AMLO più volte in questa campagna elettorale, facendo il verso a Trump sulle politiche economiche e sociali, ha snocciolato alcune uscite che rompono con la tradizione di “sinistra” e tra un “prima i messicani” e una convinta adesione al NAFTA, il trattato di libero commercio del nord America fiore all’occhiello della politica aggressiva del “Tatcher messicano” Salinas de Gortari oltre che trattato contro cui più volte l’EZLN e i movimento sociali radicali messicani si sono scagliati, ha battuto “on” sulla classica giocata di un colpo al cerchio un colpo alla botte. Se in materia economica è difficile pensare ad un cambiamento radicale, è sullo sguardo di osservazione che AMLO può essere un soggetto di cambiamento: se saranno mantenute le promesse di equità sociale e di attenzione alle povertà e al mondo rurale e indigeno allora qualcosa potrebbe cambiare. Così come sul piano della relazione con i poteri economici illegali. Il racconto dello stato fallito nelle mani dei narcos è stato alimentato con forza dall’asse PAN – PRI prima con il governo Calderon poi con quello Pena Nieto, ma è lontano dall’essere vero.

Certamente la violenza è presente con forza nel paese, sono le origini della violenza a dover essere indagate: fino al 2006 lo scontro tra cartelli era praticamente inesistente, dal nulla è esploso (senza giustificazione apparente, anche perchè le economie informali non amano le luci della ribalta) e la risposta dello stato è stata la militarizzazione e la polarizzazione di diversi stati. Stati a maggioranza indigeni e ricchi di risorse naturali. La convivenza di militari, poliziotti, interessi politici, ed economici sia legali che illegali ha generato il caos, morti e violenza, con lo Stato a decretare lo stato d’emergenza. Lo stato d’eccezione diventa quindi forma di governo, giustificazione per l’estrazione di ricchezze territoriali, morti e desaparecidos come dato quotidiano, assieme al racconto del narco-stato. Sarebbe quindi più coraggioso, e corretto, parlare di stato-criminale, con il rapporto attivo tra stato, imprese, e gruppi criminali nella spartizione del paese. AMLO è la grande speranza per una parte del paese per rompere questa politica criminale, anche se le sue tiepide posizioni verso un progetto di smilitarizzazione hanno spento in molti l’entusiasmo. I sondaggi dicono con forza che oltre alla presidenza Juntos Haremos Historia dovrebbe prendere la maggioranza sia alla Camera che al Senato. Pieni poteri quindi in vista, e la possibilità di fare riforme senza ostacoli istituzionali.

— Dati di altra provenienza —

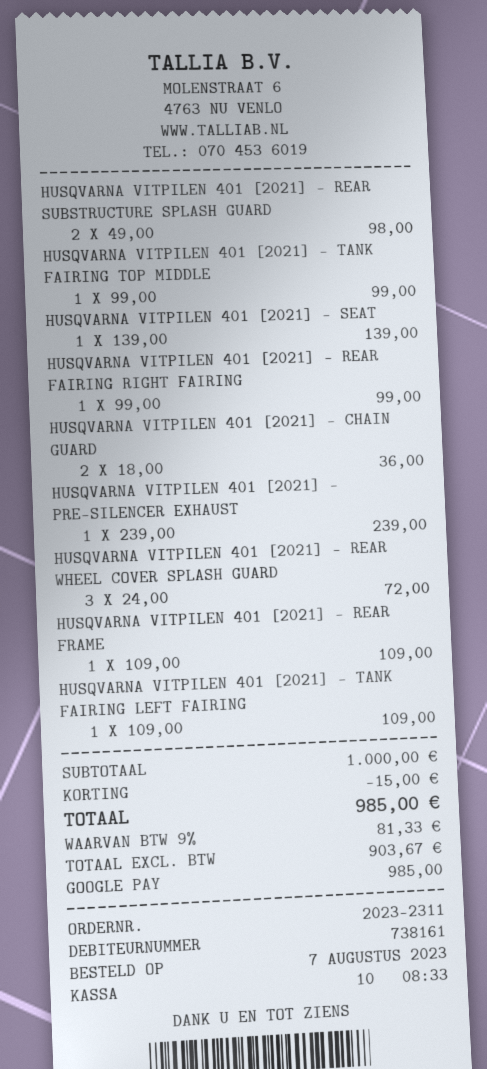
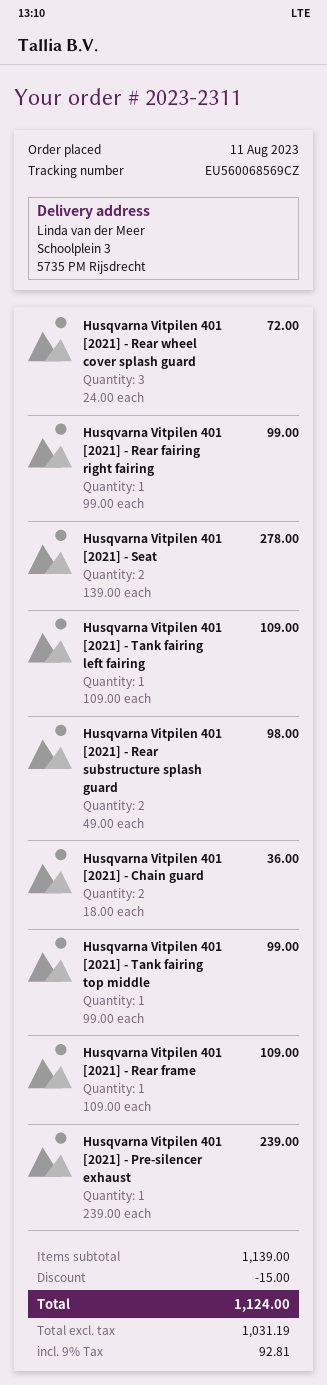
order date: 2023-08-07 -> 2023-08-11
HUSQVARNA VITPILEN 401 [2021] - SEAT: 1 x 139.00 = 139.00 -> 2 x 139.00 = 278.00
subtotal: 1000.00 -> 1139.00
net: 903.67 -> 1031.19
tax: 9% = 81.33 -> 9% = 92.81
total: 985.00 -> 1124.00

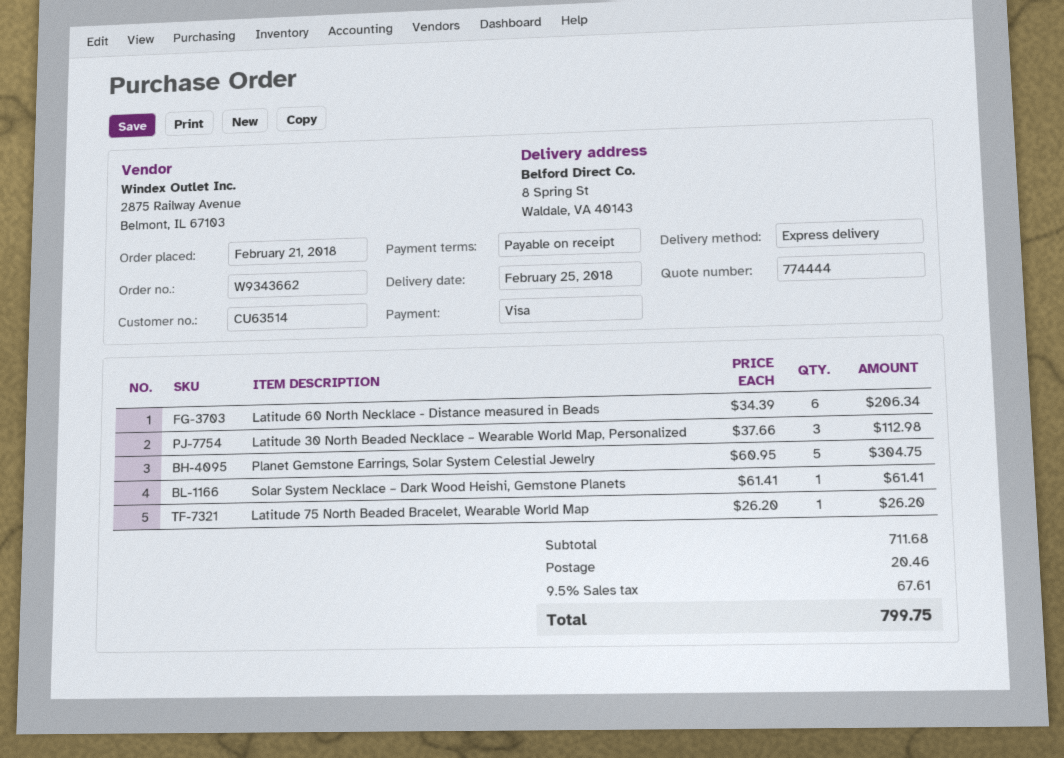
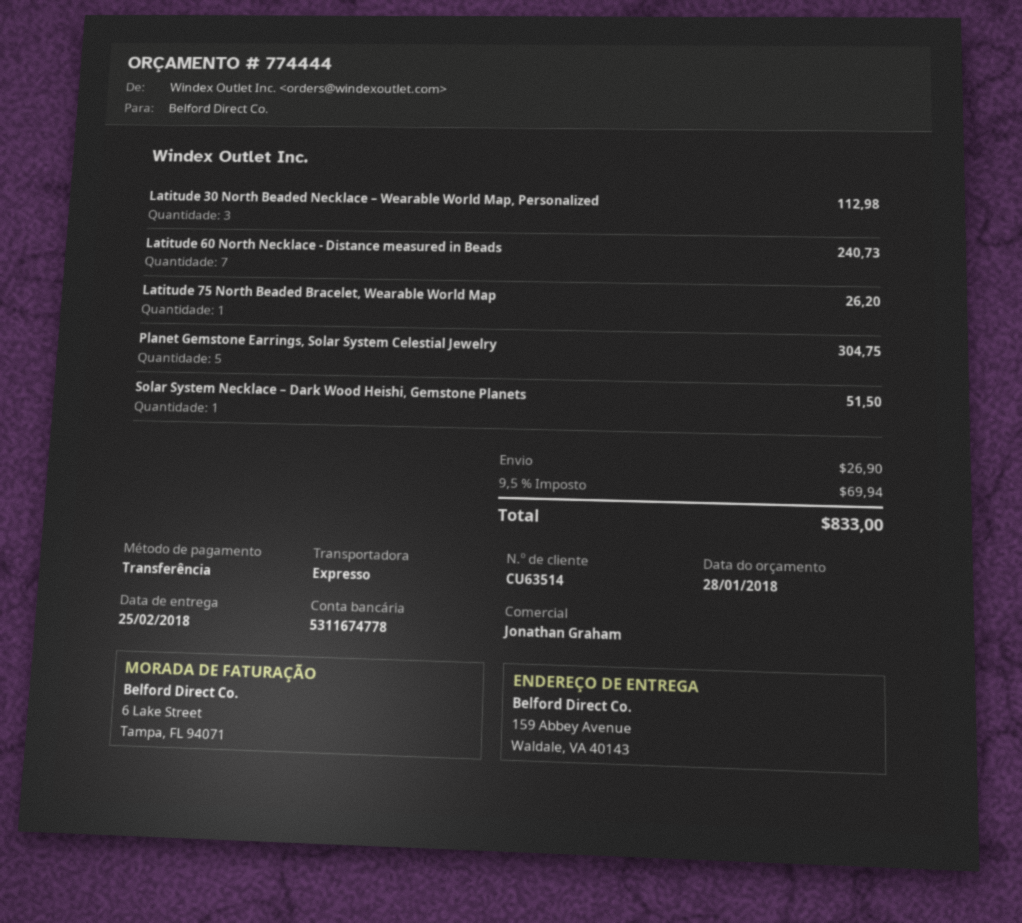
payment method: Visa -> bank transfer
ship to: 8 Spring St, Waldale, VA 40143 -> 159 Abbey Avenue, Waldale, VA 40143
Latitude 60 North Necklace - Distance measured in Beads: 6 for 206.34 -> 7 for 240.73
Solar System Necklace – Dark Wood Heishi, Gemstone Planets: 1 for 61.41 -> 1 for 51.50
shipping: 20.46 -> 26.90
tax: 9.5% = 67.61 -> 9.5% = 69.94
total: 799.75 -> 833.00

Nonostante tutto questo Andres Manuel Lopez Obrador, per strada, ha trovato attori sociali importanti a sostenerlo, dai maestri della SNTE e della CNTE a Omar Garcia, sopravvissuto alla mattanza di Ayotiznapa, passando per Taco Ignacio Taibo II, ma senza assumere posizioni coraggiose sui diritti umani. E ugualmente sui diritti civili che non paiono una sua priorità, mantenendo fede alla sua figura di cristiano e senza creare tensioni nella sua coalizione. Dopo che la candidata indipendente in quota EZLN e CNI, Marichuy, non è riuscita a raccogliere le firme necessarie ha ricevuto una chiamata indiretta da AMLO per entrare nella coalizione. Marichuy, il CNI e il Congresso Indigeno di Governo, hanno rifiutato la proposta non considerando la coalizione e Obrador come reale alternativa. AMLO è un caudillo populista in salsa messicana, un politico navigato, uno che ha certamente fatto della lotta politica la sua vita, che, pur senza essere un rivoluzionario e non una certezza d’alternativa sistemica, pare essere l’unico candidato che, se dimostrerà coraggio, può generare un cambiamento, forse piccolo al Messico della violenza, della paura, e dei desaparecidos che abbiamo conosciuto negli ultimi 12 anni.